Write out exactly the lines below that run from the one containing "row НОВОТИС: 10 | 0,00 -> none" through the one containing "СРЕДНЕЕ | Срок оплаты: 27,2 -> 25,0", both included, with no other lines.

- [Data to process]
++++++++++++++++++++

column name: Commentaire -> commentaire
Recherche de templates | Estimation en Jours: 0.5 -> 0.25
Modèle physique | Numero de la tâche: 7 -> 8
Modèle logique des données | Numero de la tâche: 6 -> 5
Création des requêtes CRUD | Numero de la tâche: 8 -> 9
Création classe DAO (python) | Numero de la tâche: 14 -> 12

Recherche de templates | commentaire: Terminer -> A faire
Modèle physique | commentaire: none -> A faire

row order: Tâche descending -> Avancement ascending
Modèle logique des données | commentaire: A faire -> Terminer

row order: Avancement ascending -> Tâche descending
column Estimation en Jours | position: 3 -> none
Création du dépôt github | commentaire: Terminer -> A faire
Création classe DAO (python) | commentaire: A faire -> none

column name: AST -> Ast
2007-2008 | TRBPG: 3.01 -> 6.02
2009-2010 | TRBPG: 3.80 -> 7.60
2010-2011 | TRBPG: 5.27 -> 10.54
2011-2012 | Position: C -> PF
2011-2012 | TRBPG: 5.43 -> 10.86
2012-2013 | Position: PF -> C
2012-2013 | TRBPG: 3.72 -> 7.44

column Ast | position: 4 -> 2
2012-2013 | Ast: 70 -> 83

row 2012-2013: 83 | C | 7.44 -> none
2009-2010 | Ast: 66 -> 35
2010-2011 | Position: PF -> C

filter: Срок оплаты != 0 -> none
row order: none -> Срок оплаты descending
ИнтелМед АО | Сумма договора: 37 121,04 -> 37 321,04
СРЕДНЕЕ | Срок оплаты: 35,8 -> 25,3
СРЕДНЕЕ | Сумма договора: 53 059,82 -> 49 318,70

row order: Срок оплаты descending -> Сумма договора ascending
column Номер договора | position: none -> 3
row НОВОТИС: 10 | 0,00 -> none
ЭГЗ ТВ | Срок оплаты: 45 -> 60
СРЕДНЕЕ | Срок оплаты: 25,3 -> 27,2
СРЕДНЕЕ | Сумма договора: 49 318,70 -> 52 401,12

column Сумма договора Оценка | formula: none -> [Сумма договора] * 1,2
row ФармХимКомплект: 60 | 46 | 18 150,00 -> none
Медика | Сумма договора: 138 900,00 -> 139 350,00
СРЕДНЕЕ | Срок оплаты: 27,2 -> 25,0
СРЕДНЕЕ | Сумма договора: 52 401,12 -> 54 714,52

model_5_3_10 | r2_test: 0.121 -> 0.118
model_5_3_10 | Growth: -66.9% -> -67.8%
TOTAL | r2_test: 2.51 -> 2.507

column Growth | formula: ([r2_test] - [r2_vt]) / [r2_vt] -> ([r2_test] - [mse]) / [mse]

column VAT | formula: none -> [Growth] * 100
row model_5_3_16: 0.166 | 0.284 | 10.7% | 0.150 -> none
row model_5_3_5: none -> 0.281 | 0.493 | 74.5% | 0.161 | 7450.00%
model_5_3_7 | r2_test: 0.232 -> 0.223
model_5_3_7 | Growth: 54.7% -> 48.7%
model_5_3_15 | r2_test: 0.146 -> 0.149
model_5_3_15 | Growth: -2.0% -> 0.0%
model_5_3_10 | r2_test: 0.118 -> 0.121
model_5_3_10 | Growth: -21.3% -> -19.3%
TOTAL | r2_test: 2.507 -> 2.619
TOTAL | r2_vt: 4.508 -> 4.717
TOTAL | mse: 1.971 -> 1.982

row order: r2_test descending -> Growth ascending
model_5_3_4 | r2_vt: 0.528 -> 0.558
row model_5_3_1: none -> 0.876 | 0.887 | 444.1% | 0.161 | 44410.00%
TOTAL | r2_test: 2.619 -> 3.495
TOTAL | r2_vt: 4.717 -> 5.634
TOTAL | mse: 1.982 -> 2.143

++++++++++++++++++++

- [Answer space]
row НОВОТИС: 10 | 0,00 -> none
ЭГЗ ТВ | Срок оплаты: 45 -> 60
СРЕДНЕЕ | Срок оплаты: 25,3 -> 27,2
СРЕДНЕЕ | Сумма договора: 49 318,70 -> 52 401,12

column Сумма договора Оценка | formula: none -> [Сумма договора] * 1,2
row ФармХимКомплект: 60 | 46 | 18 150,00 -> none
Медика | Сумма договора: 138 900,00 -> 139 350,00
СРЕДНЕЕ | Срок оплаты: 27,2 -> 25,0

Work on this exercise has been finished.